Ook in de gemeente Apeldoorn is men al geruime tijd bezig om naar de vorming van een streekomroep toe te werken. De besturen van de omroepen hebben onlangs de handen ineen geslagen om mee te doen aan een project van het Stimuleringsfonds voor de journalistiek. Dat houdt onder meer in dat deze week de redacties van de diverse omroepen een nieuwsproject uitvoeren waarvan de artikelen deze week op onze website zijn te lezen (Dossier Defensie). Maar ook de gemeentepolitiek houdt zich al een tijd bezig met dit onderwerp al hebben zij hierin slechts een adviserende rol. Er is al menig debat gewijd aan de lokale omroep en de streekomroep in de Apeldoornse raadzaal. Aan de hand van drie vragen/stellingen gaven drie Apeldoornse politici van de fracties Partij van de Arbeid, Bewonerspartij Beter voor Apeldoorn (BVA) en WijApeldoorn hun visie op de vorming van de toekomstige streekomroep, de waarde van het (voort)bestaan van de lokale omroep en wat er volgens hen nodig is om de vorming naar een streekomroep succesvol te laten verlopen.

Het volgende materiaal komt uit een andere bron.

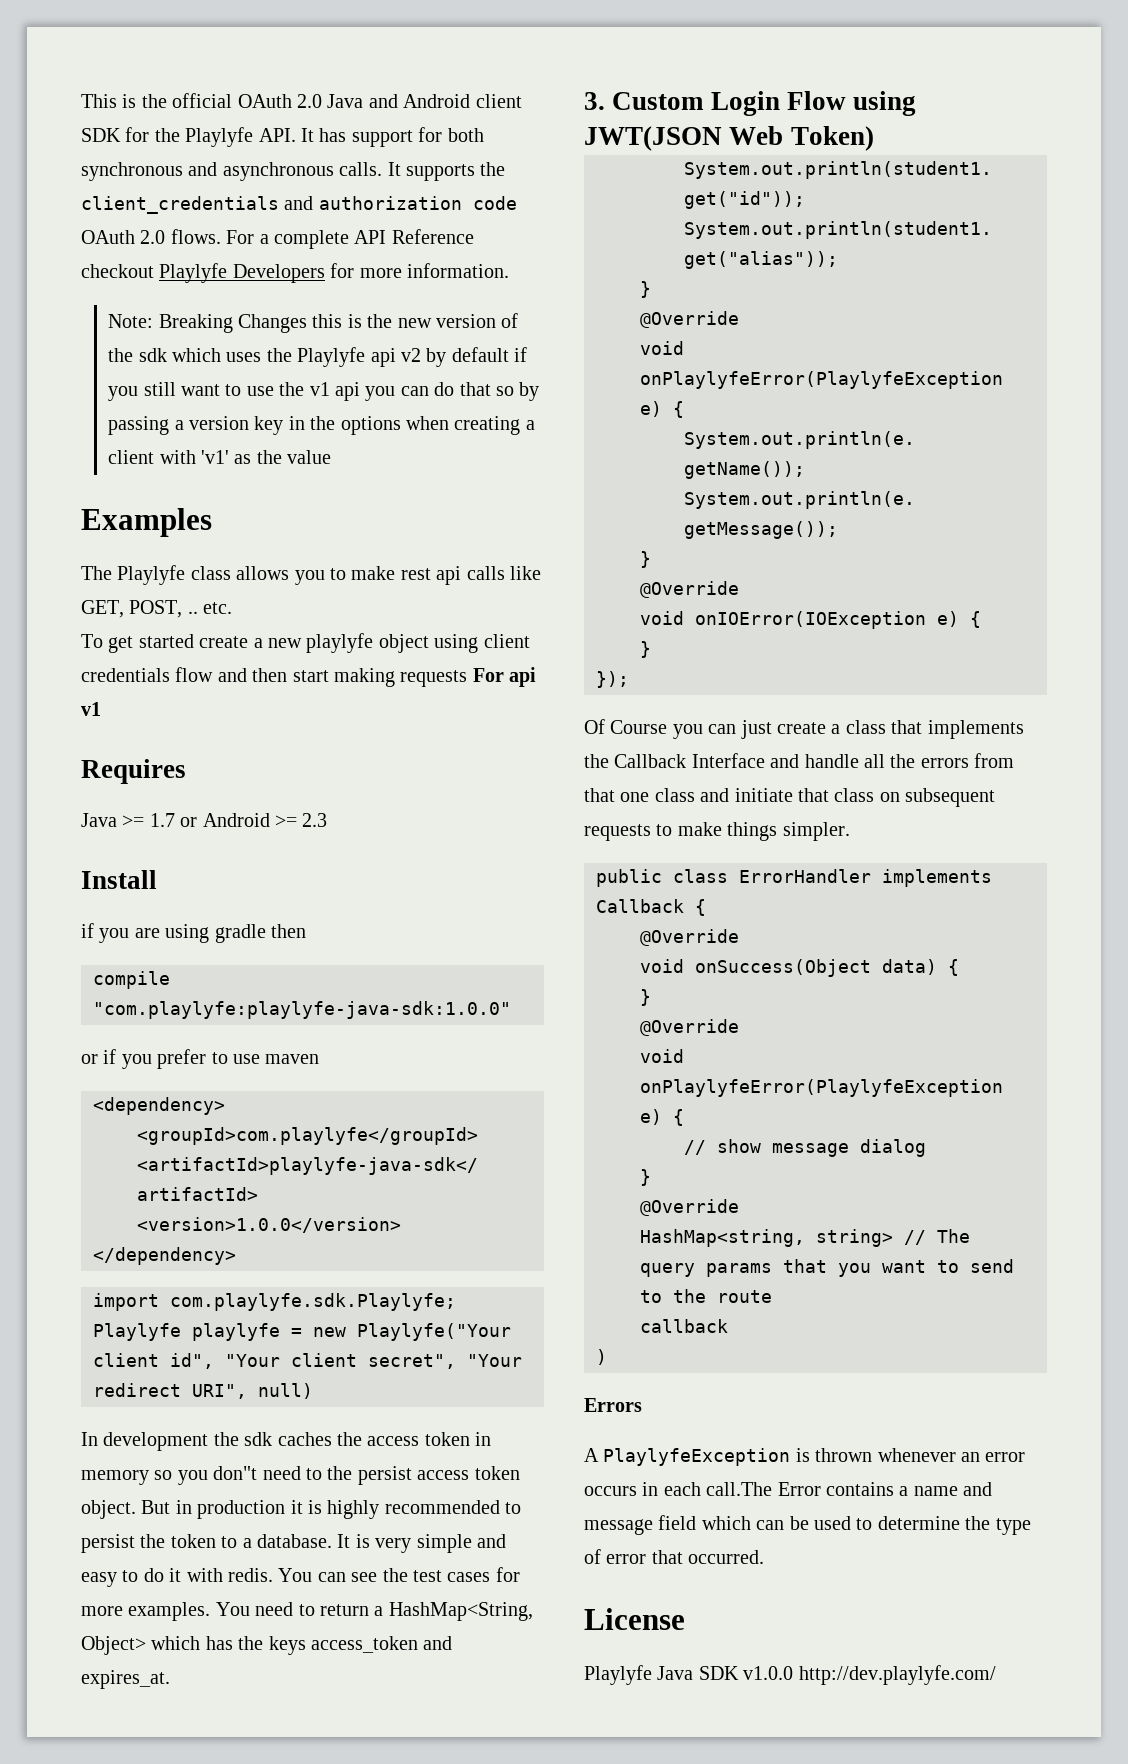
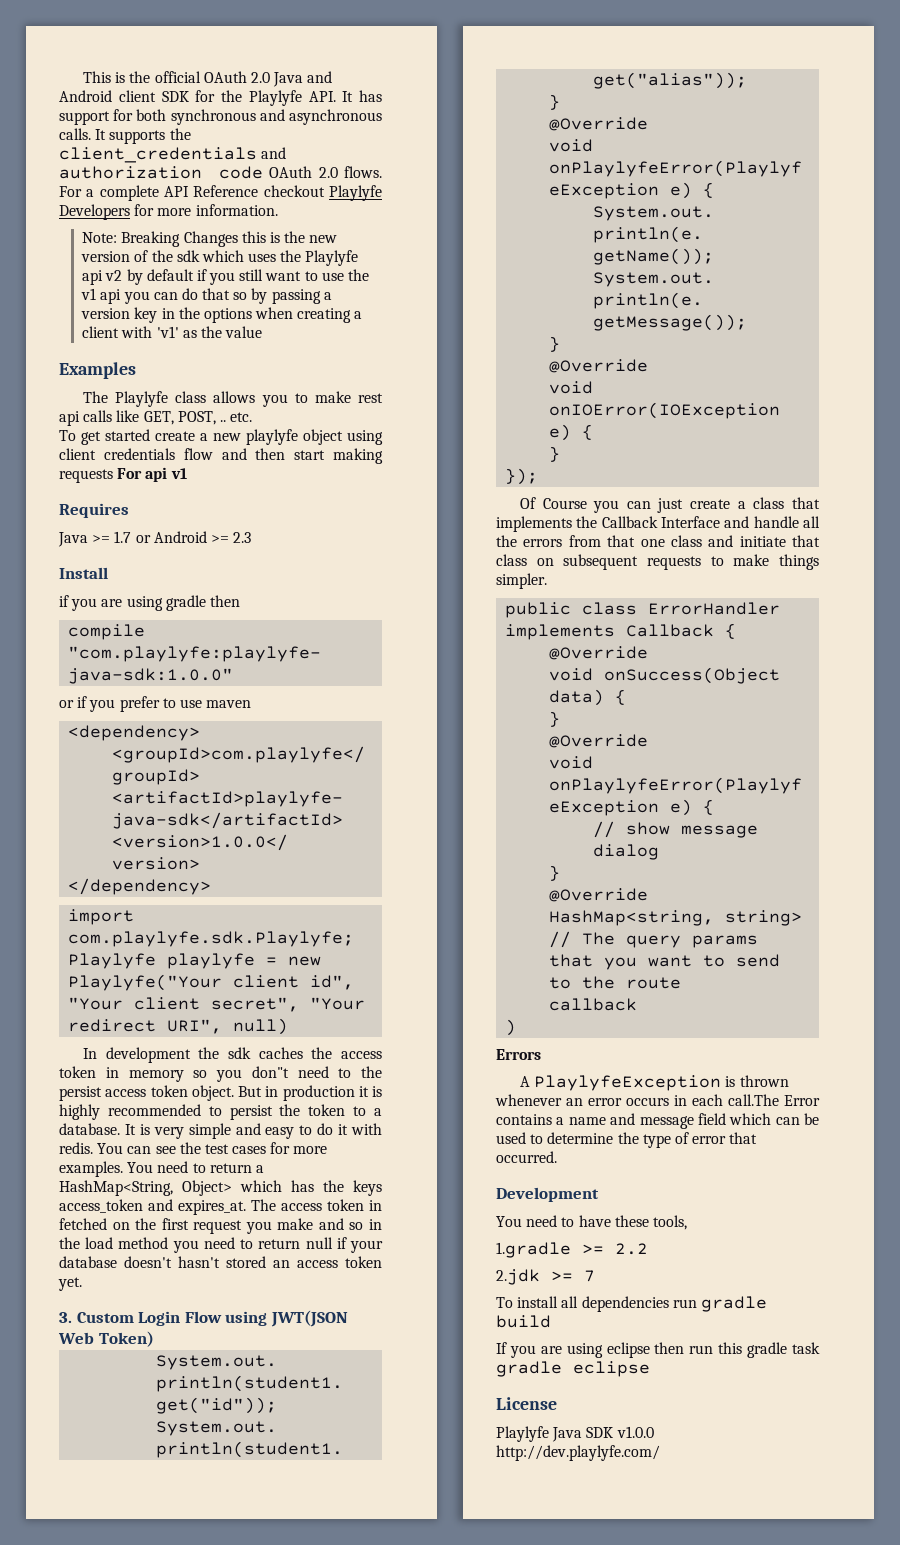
(170, 1679) none -> [251,1199,382,1211] [59,1218,382,1234] [59,1237,383,1253] [59,1256,382,1268] [58,1277,82,1291] The access token in fetched on the first request you make and so in the load method you need to return null if your database doesn't hasn't stored an access token yet.
(765, 1557) none -> [496,1187,599,1202] [496,1215,687,1230] [496,1242,648,1258] [496,1269,595,1285] [496,1296,767,1312] [496,1315,551,1328] [496,1342,820,1358] [496,1361,650,1377] // Development // You need to have these tools, // 1.gradle >= 2.2 // 2.jdk >= 7 // To install all dependencies run gradle build // If you are using eclipse then run this gradle task gradle eclipse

Chris Schouten (fractievoorzitter Partij van de Arbeid):
Hoe staat u in de toekomstige vorming van de streekomroep?
“Beoogde inwerkingtreding van de nieuwe Mediawet is 1 januari 2028. Financiering van lokale media-uitingen zal dan plaatsvinden via een streekomroep. Er zullen mensen zijn die er hoop uit putten dat het kabinet is gevallen en denken dat het niet zo’n vaart zal lopen. Die wil ik toch uit deze droom helpen. De toekomst van de lokale omroep zit in het opgaan in een streekomroep. En er zijn al goede voorbeelden. Dat is de richting waarin het lokale mediabeleid zich beweegt. Redenen:
1. Efficiëntere inzet beschikbare middelen. Met hetzelfde geld kan een streekomroep meer producties maken. Materieel kan regionaal ingekocht en lokaal uitgeleverd.
2. Meer geld voor professionalisering van vrijwilligers. Er zijn middelen om professionals aan te stellen die kunnen zorgen voor op- en begeleiding van vrijwilligers die zo geleidelijk in de praktijk de kneepjes van het vak leren.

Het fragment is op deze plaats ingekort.